#### To do
Please repeat only the lines below starting at the line that holds "background: #1d4ed8 ->" and ending at the line that holds "html: <div> <span>电竞俱乐部</span>", exactly, with both of those lines included and every picture omitted.

#### Data provided
►

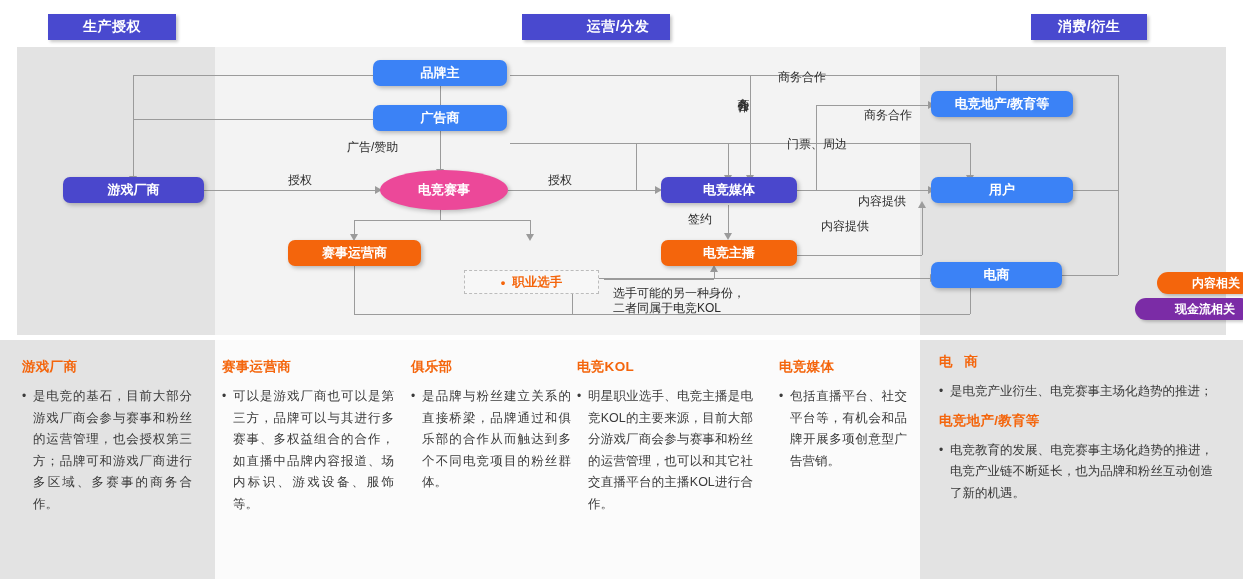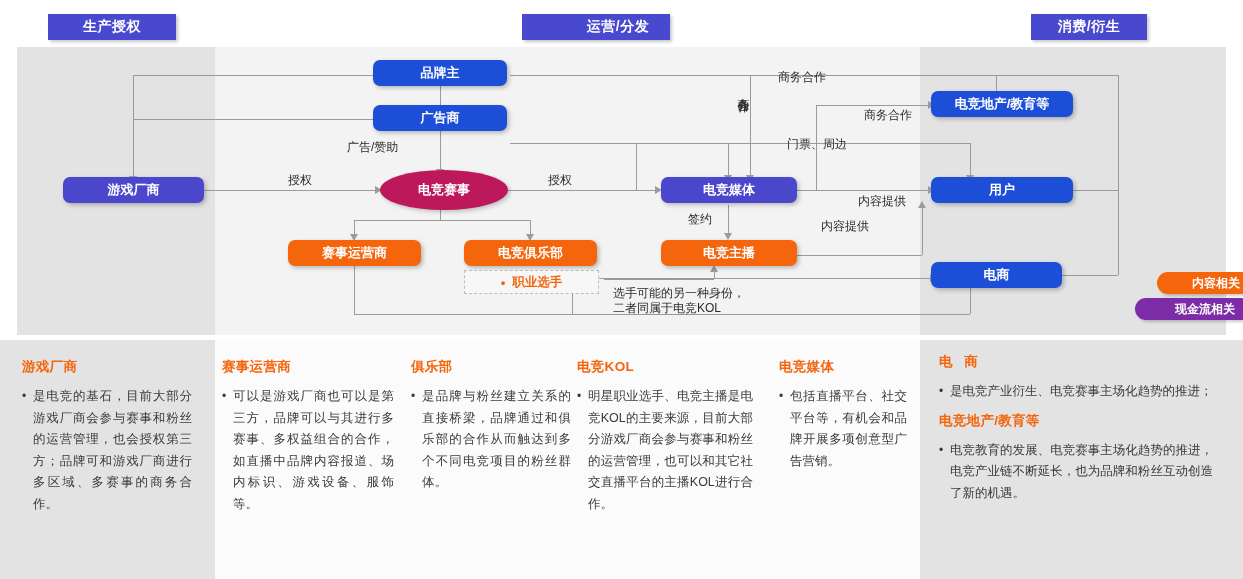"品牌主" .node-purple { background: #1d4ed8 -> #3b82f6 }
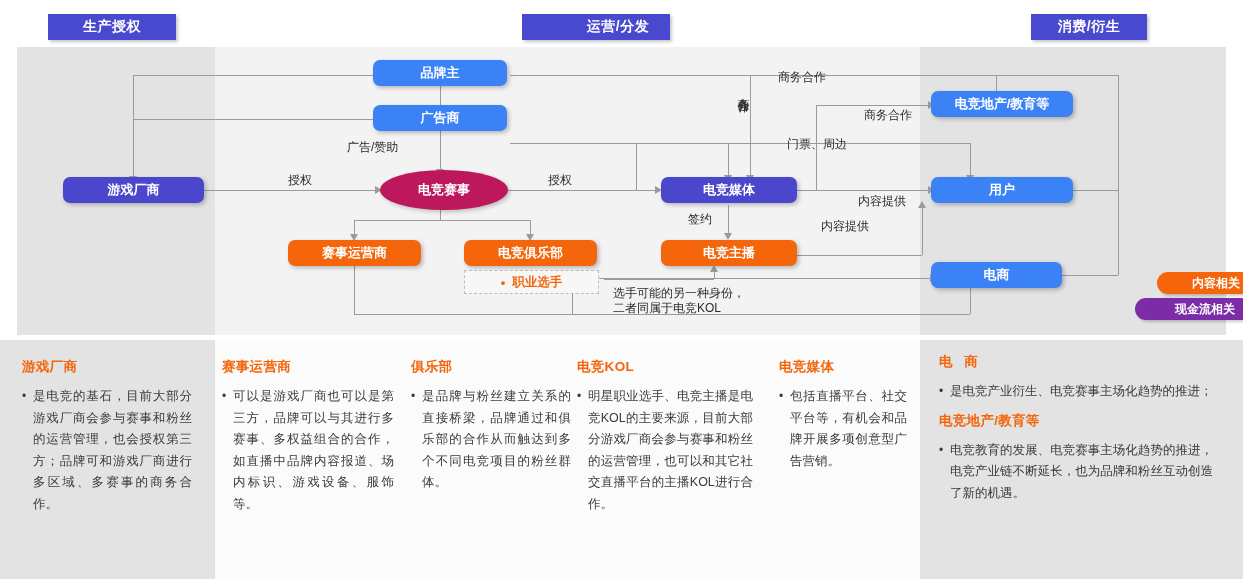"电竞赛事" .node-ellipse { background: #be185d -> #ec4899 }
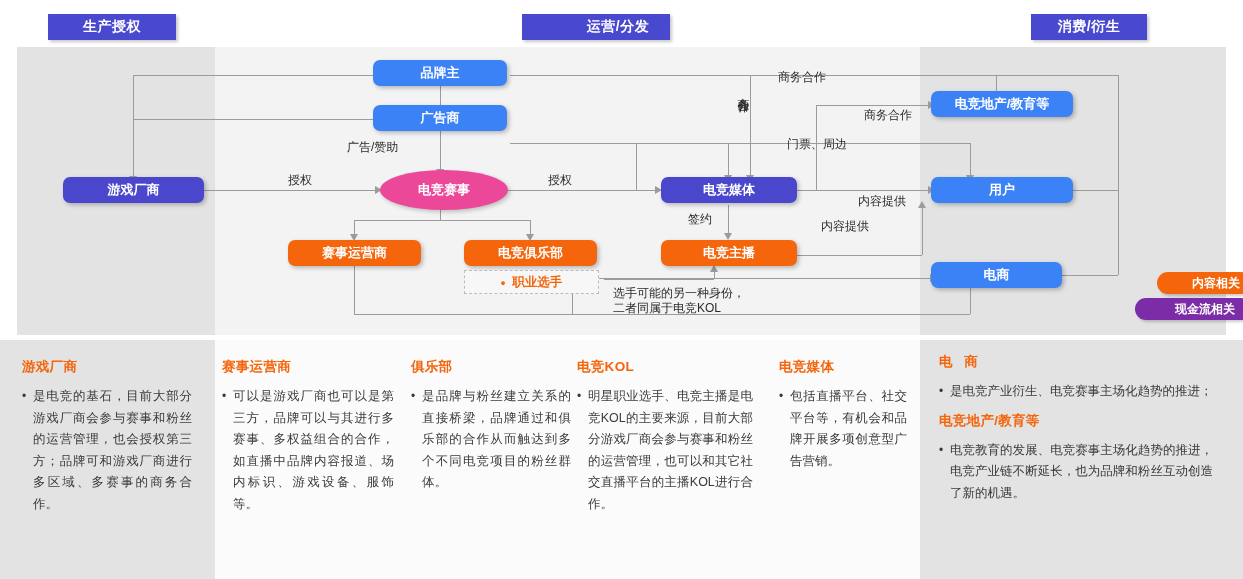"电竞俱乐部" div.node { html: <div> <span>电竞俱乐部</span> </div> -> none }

◄
►

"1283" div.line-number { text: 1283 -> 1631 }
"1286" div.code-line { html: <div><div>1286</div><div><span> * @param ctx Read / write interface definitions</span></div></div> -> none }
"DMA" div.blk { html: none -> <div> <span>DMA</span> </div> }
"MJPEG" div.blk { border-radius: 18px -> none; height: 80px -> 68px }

◄

#### Exercise solution
"品牌主" .node-purple { background: #1d4ed8 -> #3b82f6 }
"电竞赛事" .node-ellipse { background: #be185d -> #ec4899 }
"电竞俱乐部" div.node { html: <div> <span>电竞俱乐部</span> </div> -> none }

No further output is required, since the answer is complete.